Only the lines below from the one containing "color:#ffffff; font-size:26px; font-weight:bold;" to the one containing "font-size:40px; line-height:42px; font-weight:bold;" should be repeated, both included and unchanged.

* **TASK INPUTS**
§

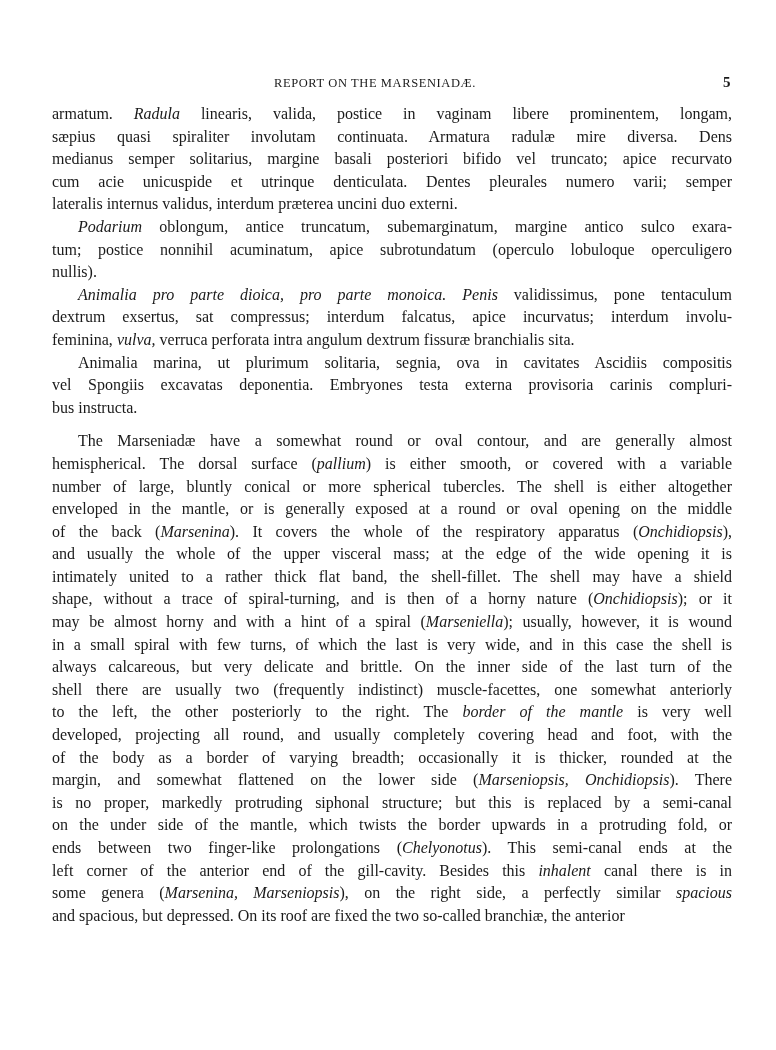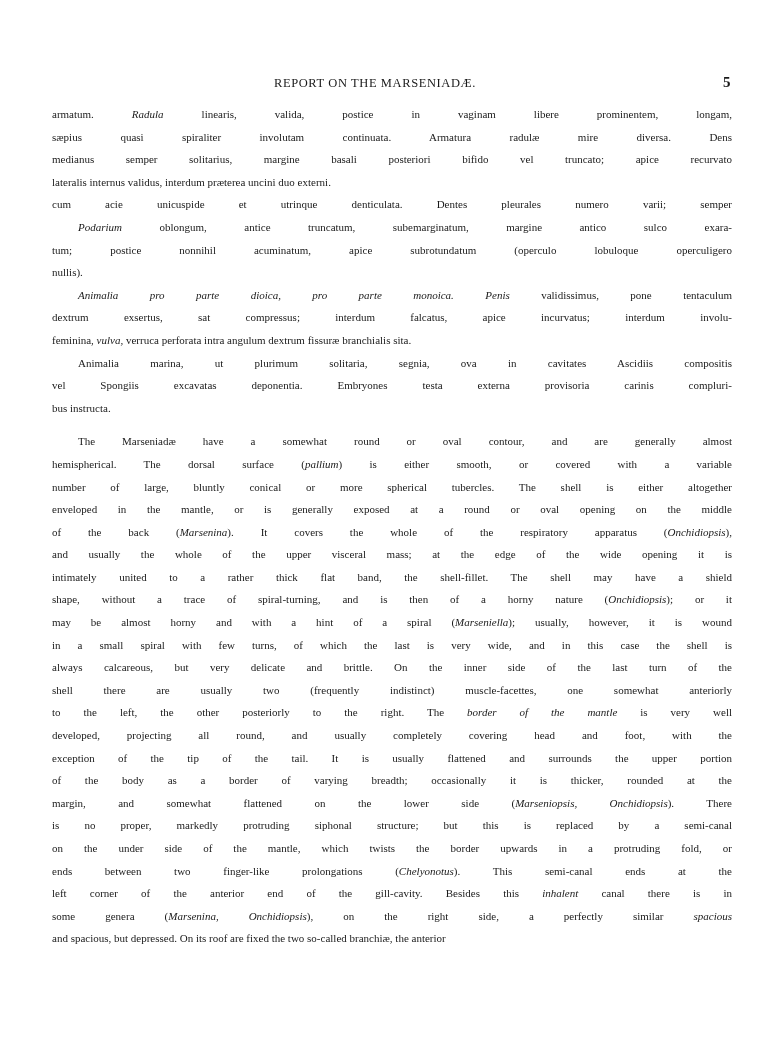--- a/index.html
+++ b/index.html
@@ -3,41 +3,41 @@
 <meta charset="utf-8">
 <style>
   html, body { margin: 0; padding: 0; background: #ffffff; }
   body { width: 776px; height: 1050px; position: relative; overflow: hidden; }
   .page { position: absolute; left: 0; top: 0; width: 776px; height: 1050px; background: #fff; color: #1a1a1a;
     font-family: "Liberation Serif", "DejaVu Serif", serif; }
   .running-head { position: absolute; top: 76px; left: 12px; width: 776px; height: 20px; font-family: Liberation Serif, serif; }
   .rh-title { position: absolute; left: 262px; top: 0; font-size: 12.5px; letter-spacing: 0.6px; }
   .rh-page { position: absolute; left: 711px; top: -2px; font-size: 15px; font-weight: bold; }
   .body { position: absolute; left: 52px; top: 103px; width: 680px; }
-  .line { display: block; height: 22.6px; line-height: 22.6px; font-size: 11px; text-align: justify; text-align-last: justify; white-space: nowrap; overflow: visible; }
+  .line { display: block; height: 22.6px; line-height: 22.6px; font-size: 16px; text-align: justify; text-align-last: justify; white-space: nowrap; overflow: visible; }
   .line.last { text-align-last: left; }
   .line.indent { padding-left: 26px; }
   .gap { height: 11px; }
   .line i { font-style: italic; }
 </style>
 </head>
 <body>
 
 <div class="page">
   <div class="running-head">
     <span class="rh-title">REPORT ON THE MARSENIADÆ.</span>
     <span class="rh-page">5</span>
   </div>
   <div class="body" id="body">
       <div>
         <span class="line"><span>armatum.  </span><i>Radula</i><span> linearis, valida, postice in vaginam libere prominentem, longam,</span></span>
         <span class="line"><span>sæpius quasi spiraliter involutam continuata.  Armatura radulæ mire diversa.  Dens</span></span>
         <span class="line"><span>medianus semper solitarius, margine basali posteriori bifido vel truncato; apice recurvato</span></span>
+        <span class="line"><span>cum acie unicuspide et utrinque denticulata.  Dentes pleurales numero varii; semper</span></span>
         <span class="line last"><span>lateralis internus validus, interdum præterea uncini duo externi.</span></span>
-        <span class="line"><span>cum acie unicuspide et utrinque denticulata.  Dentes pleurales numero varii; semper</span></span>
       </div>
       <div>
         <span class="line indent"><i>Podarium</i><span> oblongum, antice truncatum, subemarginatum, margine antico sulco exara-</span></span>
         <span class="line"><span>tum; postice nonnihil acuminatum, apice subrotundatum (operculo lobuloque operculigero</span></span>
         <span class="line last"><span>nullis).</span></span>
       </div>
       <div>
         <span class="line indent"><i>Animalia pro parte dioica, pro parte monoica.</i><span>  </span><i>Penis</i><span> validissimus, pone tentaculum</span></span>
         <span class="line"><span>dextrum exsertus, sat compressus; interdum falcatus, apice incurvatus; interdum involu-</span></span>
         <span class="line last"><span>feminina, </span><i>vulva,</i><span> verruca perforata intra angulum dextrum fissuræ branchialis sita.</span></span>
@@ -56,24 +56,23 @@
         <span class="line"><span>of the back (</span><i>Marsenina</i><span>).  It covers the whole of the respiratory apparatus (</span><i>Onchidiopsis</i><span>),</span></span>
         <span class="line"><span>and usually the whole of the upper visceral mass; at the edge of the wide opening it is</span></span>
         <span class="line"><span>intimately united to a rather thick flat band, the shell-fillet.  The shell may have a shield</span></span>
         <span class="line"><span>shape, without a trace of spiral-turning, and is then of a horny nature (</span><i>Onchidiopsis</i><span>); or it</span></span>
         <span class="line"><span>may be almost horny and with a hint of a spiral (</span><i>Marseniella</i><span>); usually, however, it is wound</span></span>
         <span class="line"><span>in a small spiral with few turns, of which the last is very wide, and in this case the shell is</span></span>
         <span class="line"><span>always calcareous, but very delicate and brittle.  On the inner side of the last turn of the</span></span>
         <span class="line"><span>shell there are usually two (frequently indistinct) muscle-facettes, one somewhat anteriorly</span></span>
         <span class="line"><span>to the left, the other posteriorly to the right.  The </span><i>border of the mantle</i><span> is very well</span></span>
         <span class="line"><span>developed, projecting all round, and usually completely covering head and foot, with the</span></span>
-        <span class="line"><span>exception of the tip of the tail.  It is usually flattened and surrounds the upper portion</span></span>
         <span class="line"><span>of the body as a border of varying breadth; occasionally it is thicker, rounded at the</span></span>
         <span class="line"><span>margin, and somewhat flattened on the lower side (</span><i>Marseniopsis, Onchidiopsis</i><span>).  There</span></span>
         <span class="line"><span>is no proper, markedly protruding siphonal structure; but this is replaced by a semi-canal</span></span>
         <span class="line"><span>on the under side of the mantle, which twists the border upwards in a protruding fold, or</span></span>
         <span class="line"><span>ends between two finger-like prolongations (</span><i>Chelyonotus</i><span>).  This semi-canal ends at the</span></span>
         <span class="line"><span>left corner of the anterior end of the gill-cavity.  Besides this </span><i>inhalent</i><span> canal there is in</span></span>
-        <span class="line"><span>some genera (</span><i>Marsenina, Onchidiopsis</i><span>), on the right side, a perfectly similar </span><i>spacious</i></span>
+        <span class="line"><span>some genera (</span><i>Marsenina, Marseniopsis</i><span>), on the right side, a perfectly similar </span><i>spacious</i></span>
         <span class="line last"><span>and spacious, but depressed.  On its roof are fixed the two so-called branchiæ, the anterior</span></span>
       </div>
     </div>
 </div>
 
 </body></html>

§

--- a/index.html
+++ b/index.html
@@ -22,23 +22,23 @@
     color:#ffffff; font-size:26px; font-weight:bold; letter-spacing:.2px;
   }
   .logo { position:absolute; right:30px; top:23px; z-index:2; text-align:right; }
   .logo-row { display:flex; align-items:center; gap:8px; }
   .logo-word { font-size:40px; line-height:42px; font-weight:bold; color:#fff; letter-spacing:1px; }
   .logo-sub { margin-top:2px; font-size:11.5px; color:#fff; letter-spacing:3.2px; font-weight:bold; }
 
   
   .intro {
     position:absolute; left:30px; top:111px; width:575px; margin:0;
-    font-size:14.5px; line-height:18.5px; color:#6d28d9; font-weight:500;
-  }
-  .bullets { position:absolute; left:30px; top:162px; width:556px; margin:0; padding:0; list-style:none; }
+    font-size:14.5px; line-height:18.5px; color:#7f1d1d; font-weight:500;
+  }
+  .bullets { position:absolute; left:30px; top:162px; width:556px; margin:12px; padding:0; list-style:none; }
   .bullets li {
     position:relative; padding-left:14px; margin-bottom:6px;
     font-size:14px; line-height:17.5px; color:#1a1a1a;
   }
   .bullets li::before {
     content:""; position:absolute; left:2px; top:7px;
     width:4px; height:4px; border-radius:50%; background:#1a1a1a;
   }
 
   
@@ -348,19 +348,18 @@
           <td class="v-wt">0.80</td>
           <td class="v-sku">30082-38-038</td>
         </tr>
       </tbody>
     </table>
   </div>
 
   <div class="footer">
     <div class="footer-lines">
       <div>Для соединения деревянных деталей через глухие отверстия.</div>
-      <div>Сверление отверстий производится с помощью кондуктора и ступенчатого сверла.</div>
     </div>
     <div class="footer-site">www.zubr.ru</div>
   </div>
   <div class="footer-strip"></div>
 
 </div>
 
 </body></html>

§

* **ANSWER BELOW**
     color:#ffffff; font-size:26px; font-weight:bold; letter-spacing:.2px;
   }
   .logo { position:absolute; right:30px; top:23px; z-index:2; text-align:right; }
   .logo-row { display:flex; align-items:center; gap:8px; }
   .logo-word { font-size:40px; line-height:42px; font-weight:bold; color:#fff; letter-spacing:1px; }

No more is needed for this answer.